====== Extracted data ======

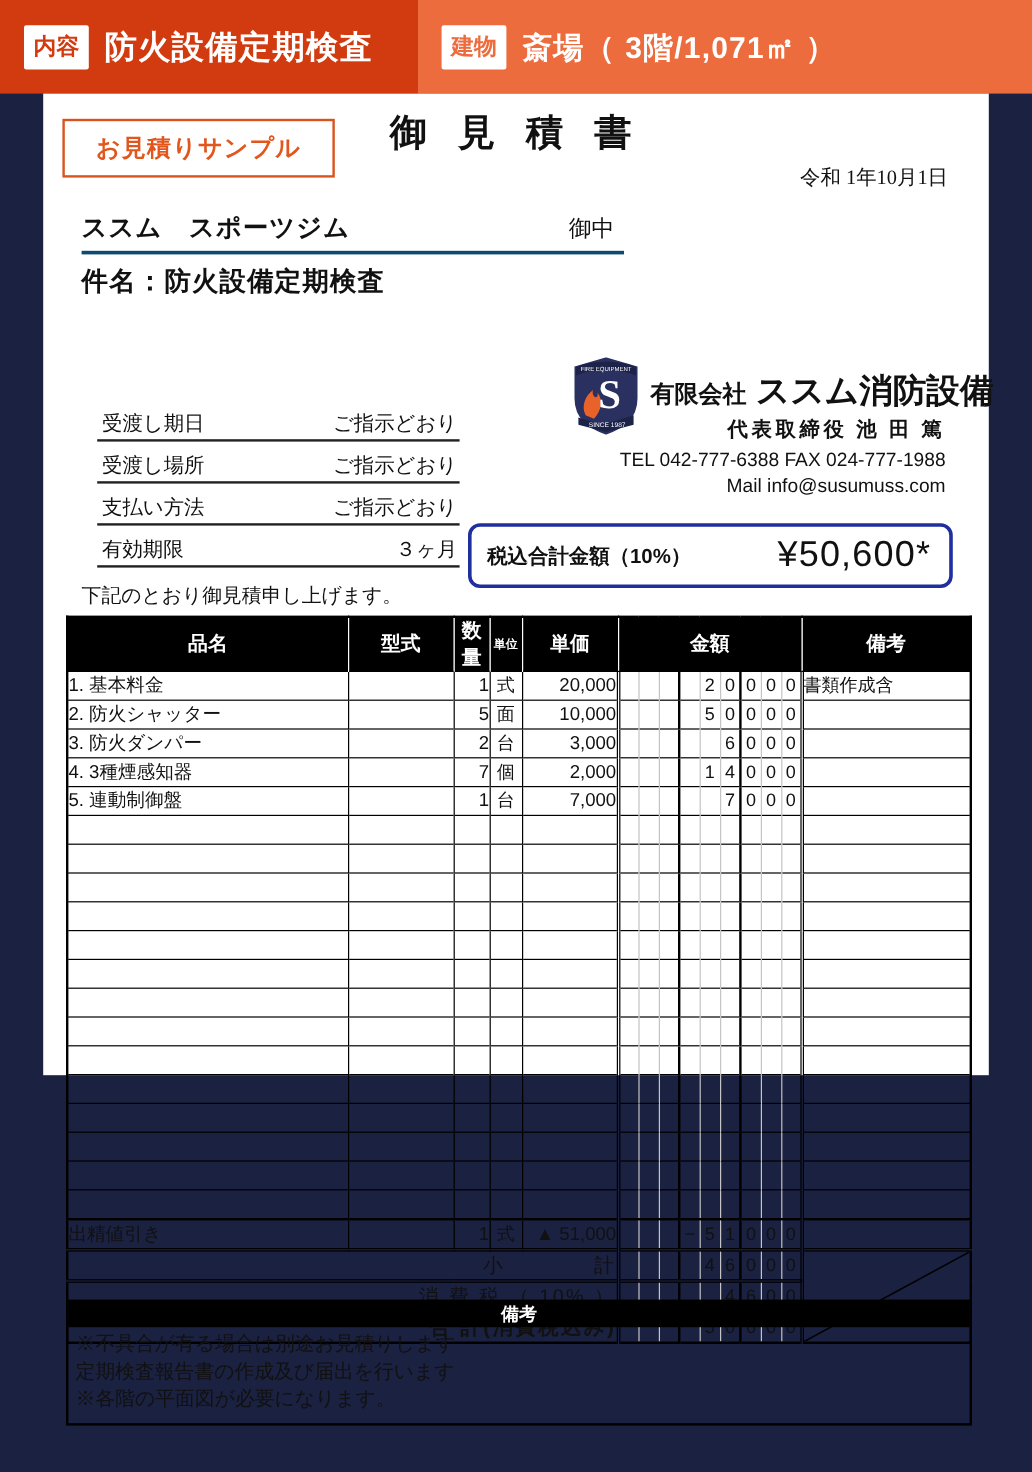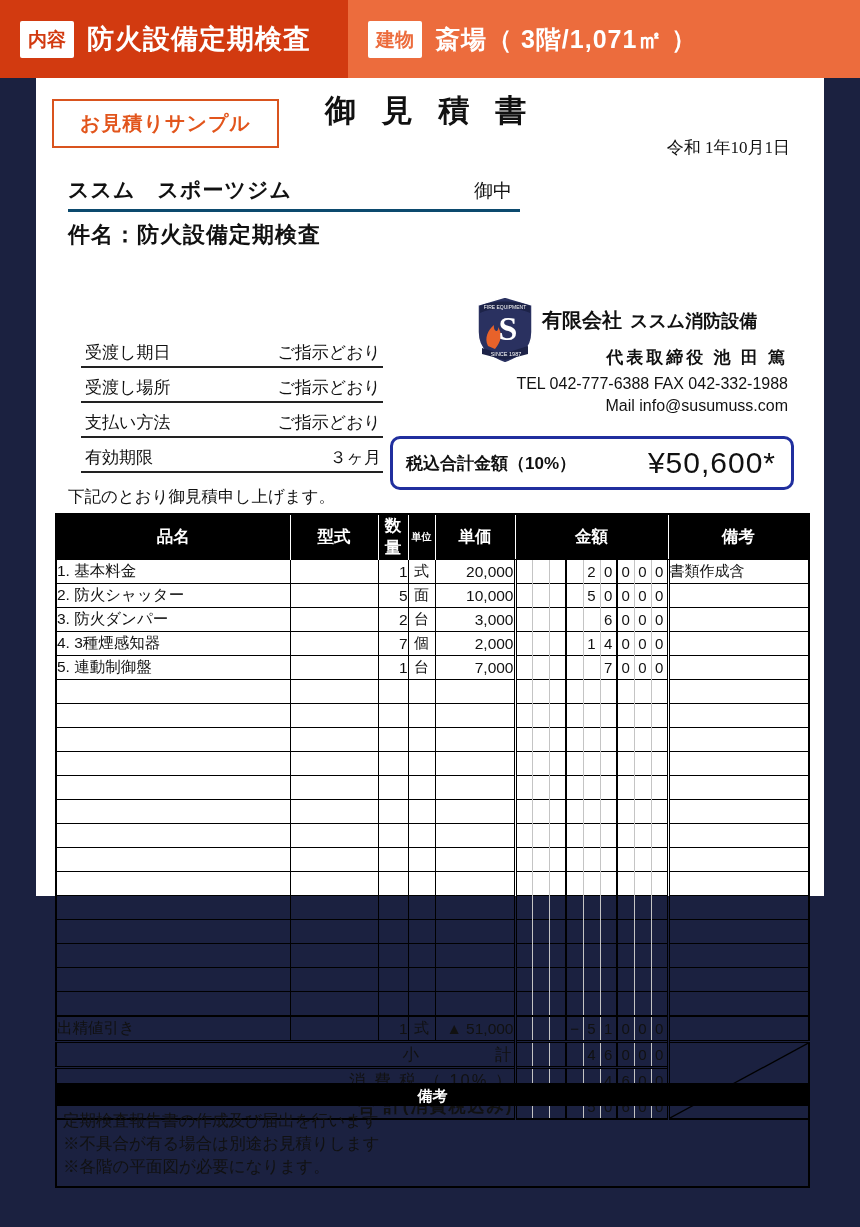--- a/index.html
+++ b/index.html
@@ -31,7 +31,7 @@
   .company-logo{position:absolute;left:440px;top:218px;width:58px;height:68px;}
   .company-name{position:absolute;left:506px;top:229px;font-family:"Liberation Serif",serif;font-weight:bold;white-space:nowrap;}
   .company-name .prefix{font-size:20px;margin-right:8px;}
-  .company-name .main{font-size:18px;}
+  .company-name .main{font-size:28px;}
   .company-rep{position:absolute;right:36px;top:268px;font-family:"Liberation Serif",serif;
     font-weight:bold;font-size:17px;letter-spacing:3px;}
   .company-tel{position:absolute;right:36px;top:297px;font-size:16px;}

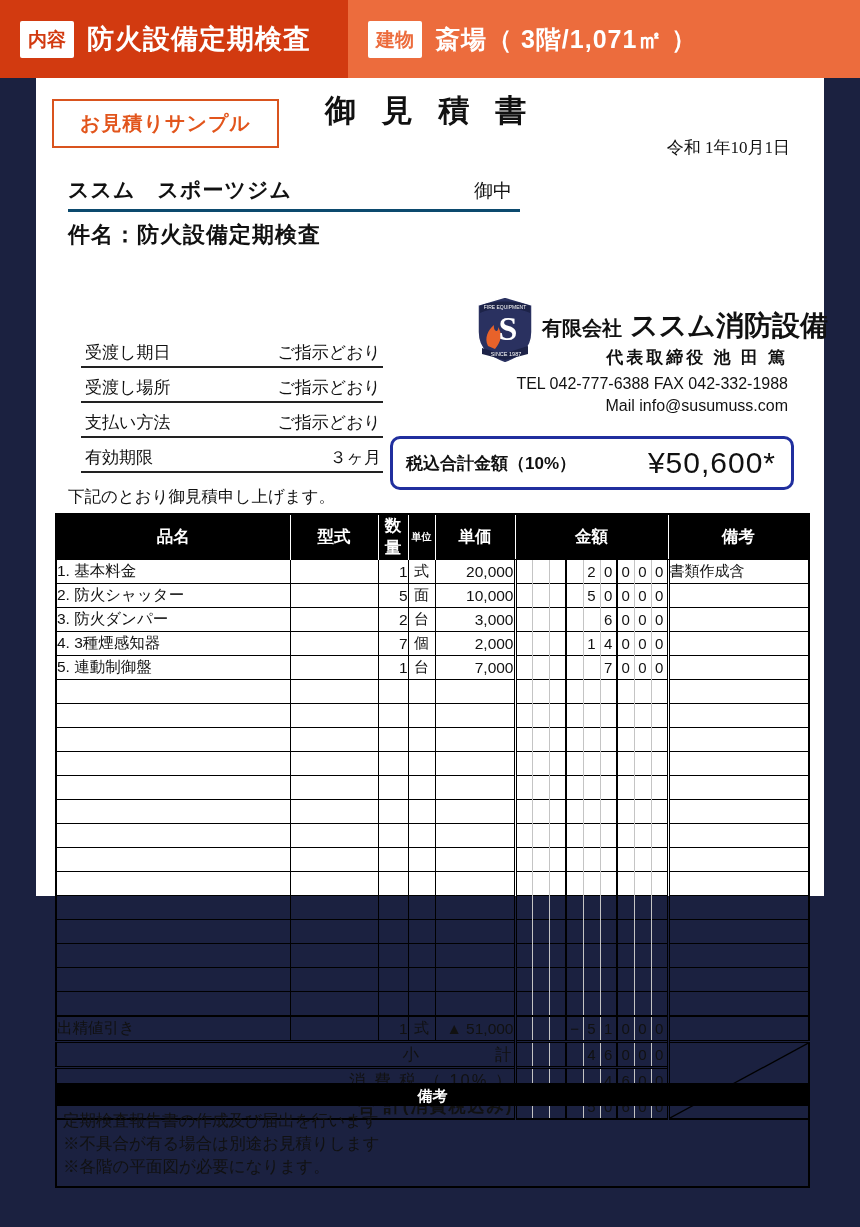--- a/index.html
+++ b/index.html
@@ -115,7 +115,7 @@
     <span class="prefix">有限会社</span><span class="main">ススム消防設備</span>
   </div>
   <div class="company-rep">代表取締役 池 田 篤</div>
-  <div class="company-tel">TEL 042-777-6388 FAX 042-332-1988</div>
+  <div class="company-tel">TEL 042-777-6388 FAX 024-777-1988</div>
   <div class="company-mail">Mail info@susumuss.com</div>
 
   <div class="terms">

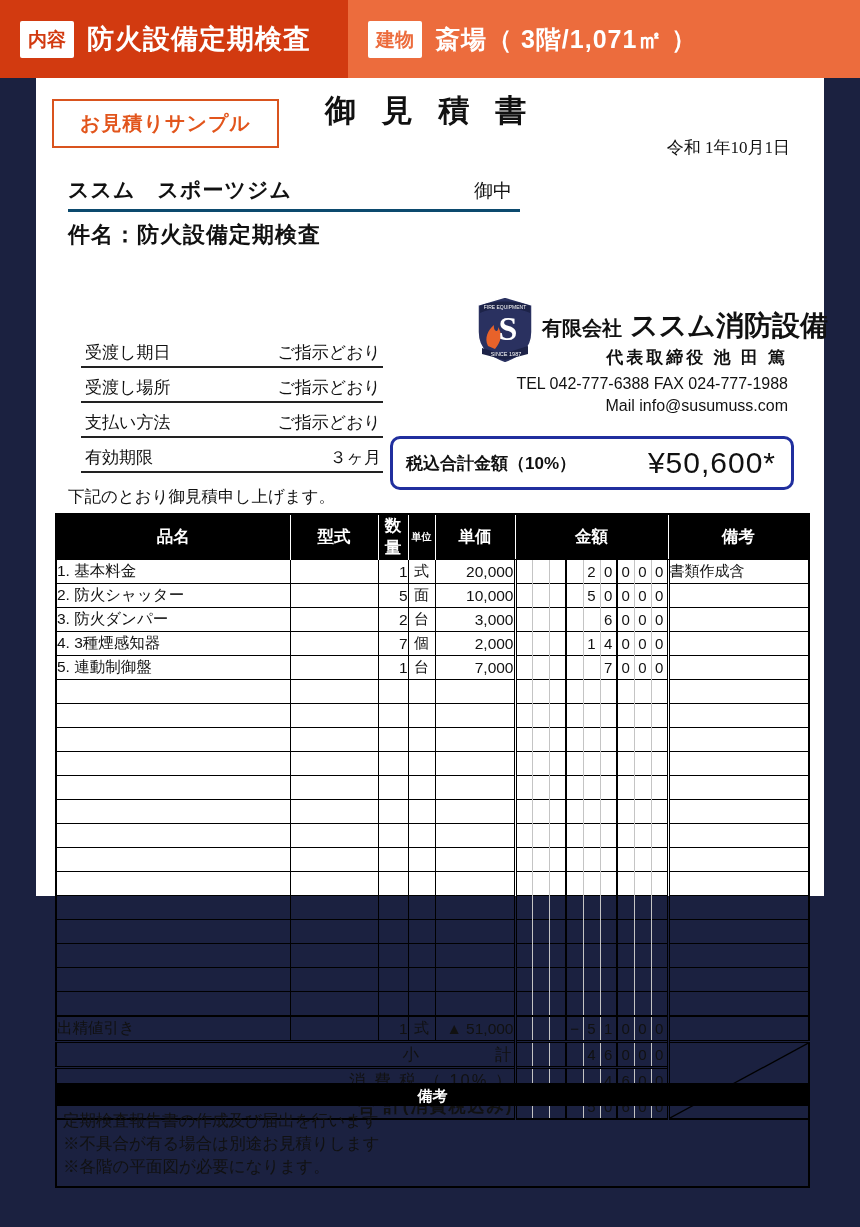--- a/index.html
+++ b/index.html
@@ -561,8 +561,8 @@
   <div class="notes">
     <div class="notes-header">備考</div>
     <div class="notes-body">
+      <div>※不具合が有る場合は別途お見積りします</div>
       <div>定期検査報告書の作成及び届出を行います</div>
-      <div>※不具合が有る場合は別途お見積りします</div>
       <div>※各階の平面図が必要になります。</div>
     </div>
   </div>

======

Work instruction:
Across the records above, how many lines contain the word "main"? Please give that number alone.

Response to this exercise:
3